Stephen L. Parente (1995) implemented a Markov Chain to model economic growth across different countries given different technological barriers.[6]

In Product marketing, Warren Schirtzinger proposed an expansion of the original lifecycle (the Customer Alignment Lifecycle[7]) which describes the configuration of five different business disciplines that follow the sequence of technology adoption.

Examples[edit]

One way to model product adoption[8] is to understand that people's behaviors are influenced by their peers and how widespread they think a particular action is. For many format-dependent technologies, people have a non-zero payoff for adopting the same technology as their closest friends or colleagues. If two users both adopt product A, they might get a payoff a > 0; if they adopt product B, they get b > 0. But if one adopts A and the other adopts B, they both get a payoff of 0.

A threshold can be set for each user to adopt a product. Say that a node v in a graph has d neighbors: then v will adopt product A if a fraction p of its neighbors is greater than or equal to some threshold.

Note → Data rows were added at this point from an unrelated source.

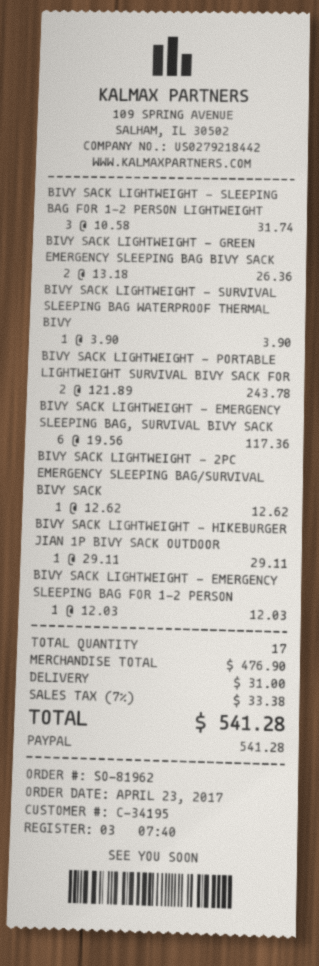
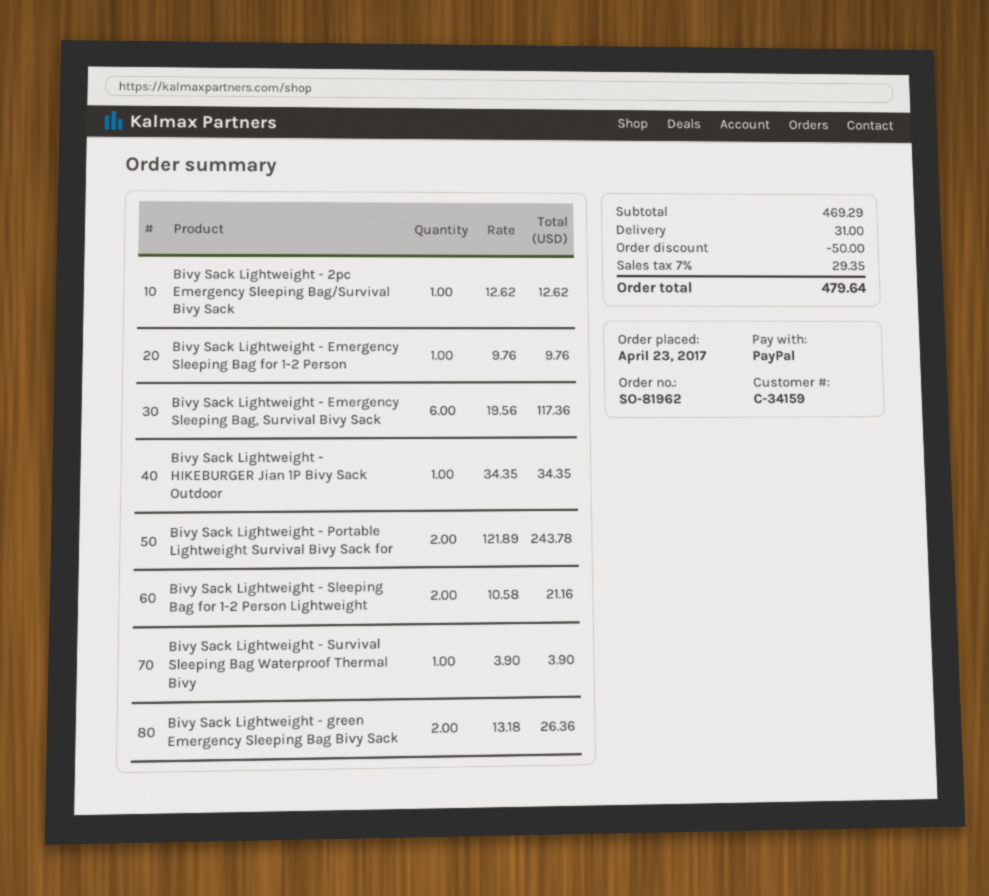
customer number: C-34195 -> C-34159
BIVY SACK LIGHTWEIGHT - SLEEPING BAG FOR 1-2 PERSON LIGHTWEIGHT: 3 x 10.58 = 31.74 -> 2 x 10.58 = 21.16
BIVY SACK LIGHTWEIGHT - HIKEBURGER JIAN 1P BIVY SACK OUTDOOR: 1 x 29.11 = 29.11 -> 1 x 34.35 = 34.35
BIVY SACK LIGHTWEIGHT - EMERGENCY SLEEPING BAG FOR 1-2 PERSON: 1 x 12.03 = 12.03 -> 1 x 9.76 = 9.76
subtotal: 476.90 -> 469.29
discount: none -> 50.00
tax: 7% = 33.38 -> 7% = 29.35
total: 541.28 -> 479.64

For example, if v's threshold is 2/3, and only one of its two neighbors adopts product A, then v will not adopt A. Using this model, we can deterministically model product adoption on sample networks.

History[edit]

The technology adoption lifecycle is a sociological model that is an extension of an earlier model called the diffusion process, which was originally published in 1957 by Joe M. Bohlen, George M. Beal and Everett M. Rogers at Iowa State University and which was originally published only for its application to agriculture and home economics,[1] building on earlier research conducted there by Neal C. Gross and Bryce Ryan.[9][10][11] Their original purpose was to track the purchase patterns of hybrid seed corn by farmers.

Bohlen, Beal and Rogers together developed a model called the diffusion process[12] and later, Rogers generalized the use of it in his widely acclaimed 1962 book Diffusion of Innovations[13] (now in its fifth edition), describing how new ideas and technologies spread in different cultures. Others have since used the model to describe how innovations spread between states in the U.S.[14]

What is the first segment of the technology adoption life cycle called?

The model indicates that the first group of people to use a new product is called "innovators", followed by "early adopters".

What is the early adopters percentage?

Innovators are the first 2.5 percent of a group to adopt a new idea. The next 13.5 percent to adopt an innovation are labeled early adopters. The next 34 percent of the adopters are called the early majority.

What is early adoption of new technology?

Typically, early adopters are customers who, in addition to using the vendor's product or technology, also provide considerable and candid feedback to help the vendor refine its future product releases, as well as the associated means of distribution, service, and support.

What are the 5 segments of technology adaptation?

While there are many adaptions of the original model, Everett Rogers's diffusion of innovations dives into the characteristics of each of the five adopter categories within the technology adoption life cycle: innovators, early adopters, early majority, late majority, and laggards.